Nucleare, la sfida italiana si chiama «Generation IV»

Si studia a Genova un progetto per far fronte alla crescente richiesta di consumo energetico che risponda alle esigenze di sicurezza e «pulizia»

Nucleare, la sfida italiana si chiama «Generation IV»

da Genova

Generation IV. Non si tratta di una saga televisiva né del quarto romanzo di una serie, ma della denominazione delle centrali nucleari di futura generazione. Un progetto partito in questi anni e che vede inserita anche l'Italia, e che porterà allo sviluppo di un Nucleare veloce, sicuro, totalmente affidabile e pulito.
Pulito? Sì, nel senso che sarà drasticamente ridotto il problema delle scorie radioattive. Le centrali di Generation IV bruciano infatti esse stesse gran parte delle scorie a lunga vita che producono. Facendo ricorso al cosiddetto «Nucleare sottocritico», progetto promosso dal nostro Carlo Rubbia, premio Nobel per la fisica, si potrebbero inoltre smaltire anche le scorie a lunga vita già prodotte dalle centrali nucleari attualmente attive in vari Stati del mondo.
Da Chernobyl, centrale di seconda generazione che forse ancora in molti considerano un fantasma troppo presente nella loro vita, a Generation IV, il nucleare ha fatto grandi progressi.
Le centrali realizzate nel mondo occidentale sono diverse da quella di Chernobyl, e sono state continuamente migliorate potenziando i sistemi di sicurezza e introducendo nuovi accorgimenti, ma solo negli anni '90 si ebbe un importante salto di qualità: Generation III è la denominazione delle attuali centrali, costruite dapprima in Asia, realizzate ora in tutto il mondo, in cui si è visto il connubio tra economicità e sicurezza.

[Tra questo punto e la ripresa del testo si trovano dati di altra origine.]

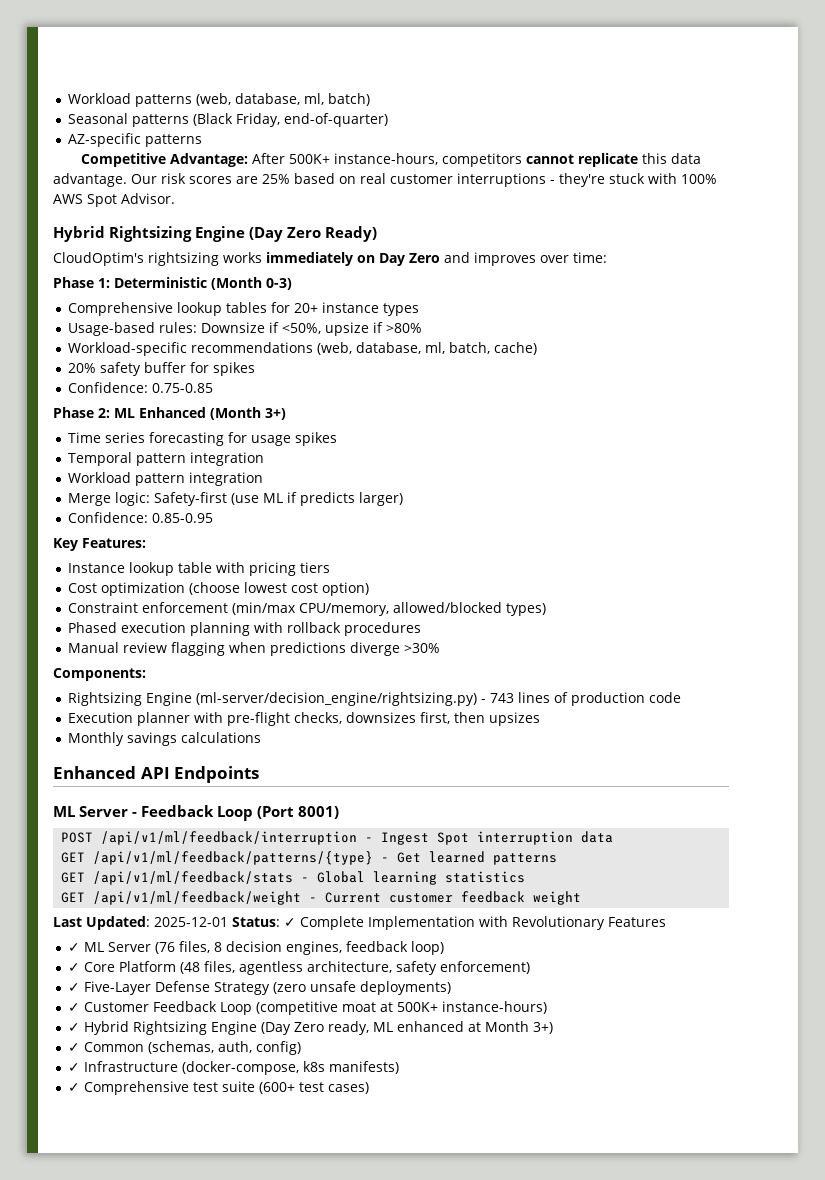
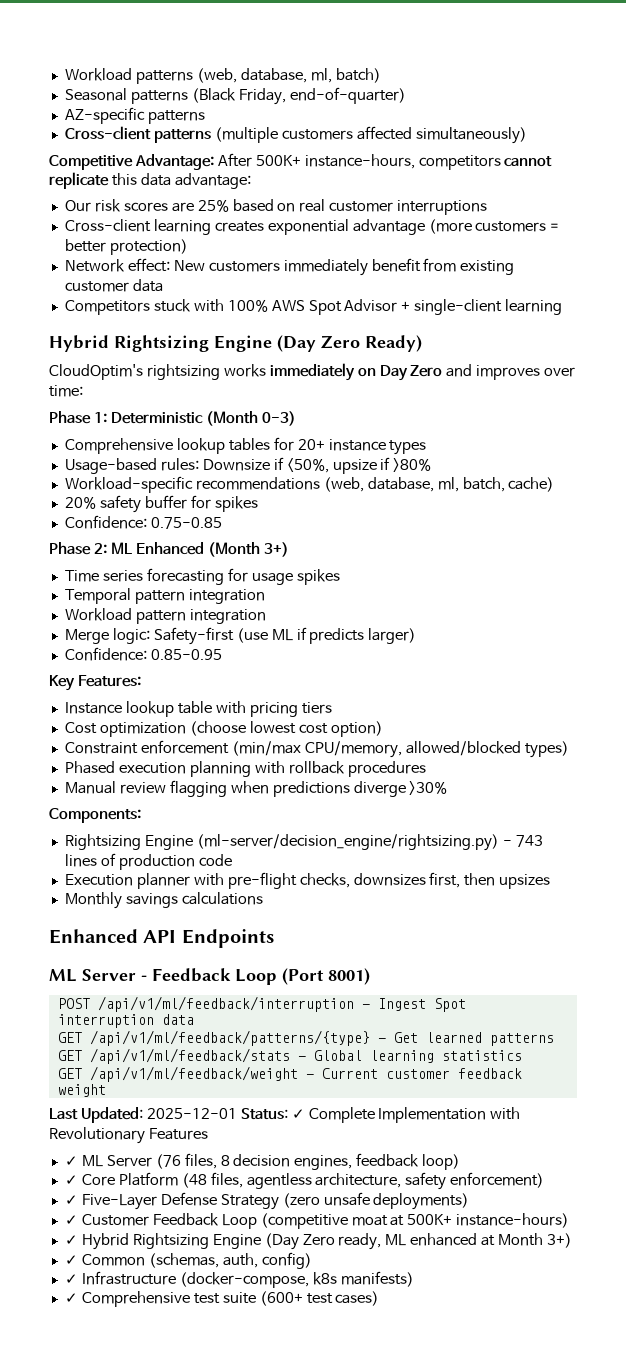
+ Cross-client patterns (multiple customers affected simultaneously)
- Competitive Advantage: After 500K+ instance-hours, competitors cannot replicate this data advantage. Our risk scores are 25% based on real customer interruptions - they're stuck with 100% AWS Spot Advisor.
+ Competitive Advantage: After 500K+ instance-hours, competitors cannot replicate this data advantage:
+ Our risk scores are 25% based on real customer interruptions
+ Cross-client learning creates exponential advantage (more customers = better protection)
+ Network effect: New customers immediately benefit from existing customer data
+ Competitors stuck with 100% AWS Spot Advisor + single-client learning

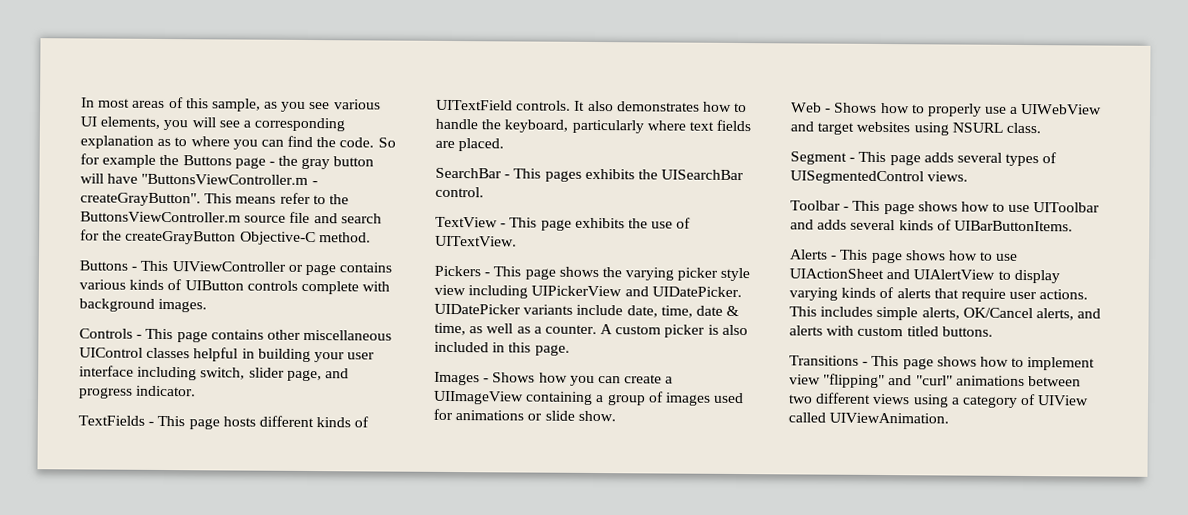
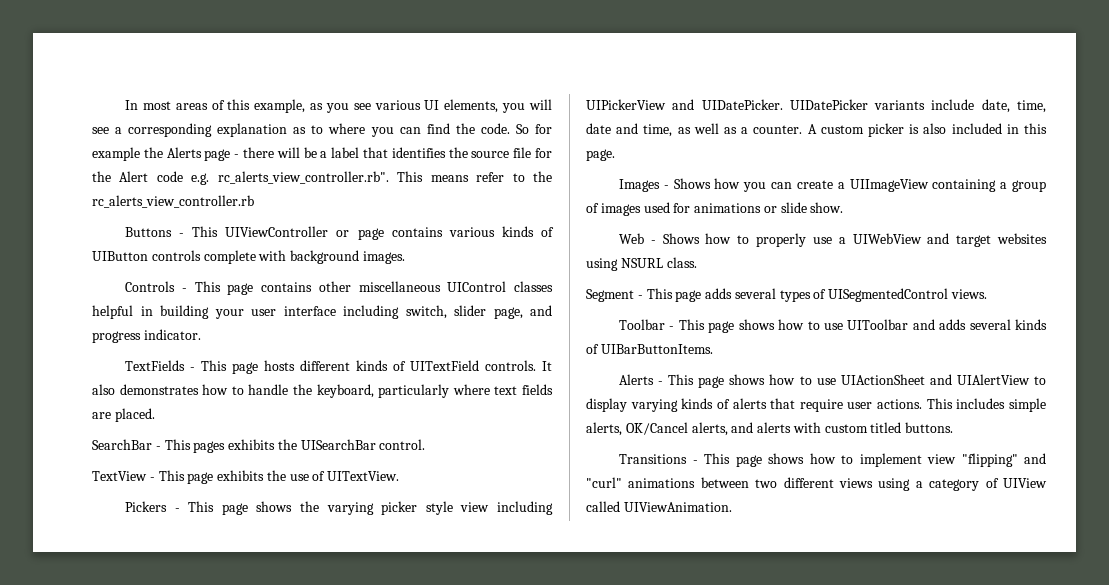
- In most areas of this sample, as you see various UI elements, you will see a corresponding explanation as to where you can find the code.
+ In most areas of this example, as you see various UI elements, you will see a corresponding explanation as to where you can find the code.
- So for example the Buttons page - the gray button will have "ButtonsViewController.m - createGrayButton". This means refer to the ButtonsViewController.m source file and search for the createGrayButton Objective-C method.
+ So for example the Alerts page - there will be a label that identifies the source file for the Alert code e.g. rc_alerts_view_controller.rb". This means refer to the rc_alerts_view_controller.rb
- UIDatePicker variants include date, time, date & time, as well as a counter.
+ UIDatePicker variants include date, time, date and time, as well as a counter.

Realizzate con un sistema di 3 involucri a gusci, le centrali di terza generazioni erano già costruite, ben prima dell'11 settembre, a prova di aereo kamikaze.
Quali restano gli inconvenienti delle centrali di Generation III? La professoressa Paola Girdinio dell'università di Genova (membro della commissione Via del ministero dell'Ambiente), ne evidenzia sostanzialmente due: la produzione di scorie radioattive (unica soluzione attualmente possibile è quella di impacchettarle adeguatamente e di sotterrarle); la possibilità di proliferazione di armi nucleari. Un rischio reale, perché per produrre «bombe sporche» bastano semplicemente i banali rifiuti nucleari derivanti dai nostri ospedali per quelle che sono le normali applicazioni in campo medico, quali le lastre ai raggi X.
Tuttavia, c'è anche un terzo problema: la materia prima. Le attuali centrali di terza generazione funzionano infatti con l'uranio 235 di cui la natura è povera rispetto all'uranio 238. Secondo le stime, con le attuali scorte di uranio nel nostro pianeta si potrebbero mandare avanti le attuali centrali per 250 anni, un tempo giudicato irrisorio a fronte del problema energetico mondiale.
Il futuro è nei reattori di Generation IV, che - secondo gli esperti - consentono maggior rendimento con adozione di cicli a vapore supercritico come per le più moderne centrali a combustibile fossile (dal 33% ad oltre il 40% di rendimento); uranio 238 (ergo possibilità di produrre 100 volte più energia dall'uranio naturale e, quindi, risorse pressoché illimitate per i prossimi 10mila anni); auto combustione delle scorie radioattive.
Già i primi prototipi, senza riciclo delle scorie, sono stati realizzati (tipo Superphenix in Francia) e, coi loro risultati, hanno dimostrato che è proprio questa la via da intraprendere.

Ma ricerche si stanno facendo anche nel nostro Paese, a Genova in particolare, e Generation IV potrà dunque essere una bella sfida per l'Italia, con i suoi circa 200 milioni di tonnellate di petrolio annui di consumo. Consumo cui le «energie alternative», per quanto potenziate e sviluppate, da sole non possono far fronte.